PostPosted: Thu Mar 13, 2014 1:00 pm
by jlaufenb
I have a question about potential bias for estimating abundance when fitting a homogeneous point process model to data generated by a non-uniform process. I will present 2 different examples. First, consider a situation where you are interested in realized abundance over a given region S (i.e., the state space) and design a study that places detectors evenly and throughout a region R that coincides with S (R = S).
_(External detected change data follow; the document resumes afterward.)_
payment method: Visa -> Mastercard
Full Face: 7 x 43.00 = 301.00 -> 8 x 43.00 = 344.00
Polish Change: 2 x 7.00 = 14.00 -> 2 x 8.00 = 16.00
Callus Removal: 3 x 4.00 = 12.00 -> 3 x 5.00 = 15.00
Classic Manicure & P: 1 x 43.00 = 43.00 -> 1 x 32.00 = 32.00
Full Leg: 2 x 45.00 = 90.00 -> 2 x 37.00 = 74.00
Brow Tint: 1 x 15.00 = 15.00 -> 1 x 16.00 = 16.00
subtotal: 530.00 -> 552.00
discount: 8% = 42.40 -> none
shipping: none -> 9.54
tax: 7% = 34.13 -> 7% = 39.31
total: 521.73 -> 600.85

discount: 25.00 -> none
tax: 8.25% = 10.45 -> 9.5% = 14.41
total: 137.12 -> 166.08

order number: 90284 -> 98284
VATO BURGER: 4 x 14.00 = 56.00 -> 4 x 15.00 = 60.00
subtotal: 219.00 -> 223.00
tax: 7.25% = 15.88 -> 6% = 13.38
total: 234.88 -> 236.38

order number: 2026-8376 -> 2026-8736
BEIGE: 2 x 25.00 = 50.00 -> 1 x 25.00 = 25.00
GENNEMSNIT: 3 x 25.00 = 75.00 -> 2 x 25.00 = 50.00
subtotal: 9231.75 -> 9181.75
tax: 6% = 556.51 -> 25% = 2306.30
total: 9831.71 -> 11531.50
In simulations where the distribution of individual across the landscape was patchy, Efford and Fewster (2013) found that a homogeneous Poisson model could estimate N without substantial bias. For the second example, consider density is inhomogeneous, R is represented by an array of detector clusters and is a subset of S, and a homogeneous model is used. Am I correct stating that the potential bias of the estimate of realized N in this case would be very sensitive to the distribution of clusters? I assume that clusters would need to be stratified by ‘local’ differences in density if a homogeneous model was fitted because misrepresentation of areas with different densities in the sample would result in a biased estimate of the point intensity parameter which would bias an estimate of N for the entire region S. Obviously, explicitly modeling spatial variation in density as a function of landscape variables believed to be driving density would be preferred. However, I’m just trying to understand all the consequences of not having that information available and having to fit a homogeneous model.

Thanks
Jared

Re: Fitting homogeneous model when density is inhomogeneous

PostPosted: Thu Mar 13, 2014 5:11 pm
by murray.efford
Jared

The real distinction is between design-based and model-based inference about the number or density in region S (by the way - calling that the "state space" confuses things - it may or may not be the region of integration, and my statistician friends roll their eyes at the use of "state space" in SECR). Distance sampling books and De Gruijter et al. 2006 have lots on the distinction.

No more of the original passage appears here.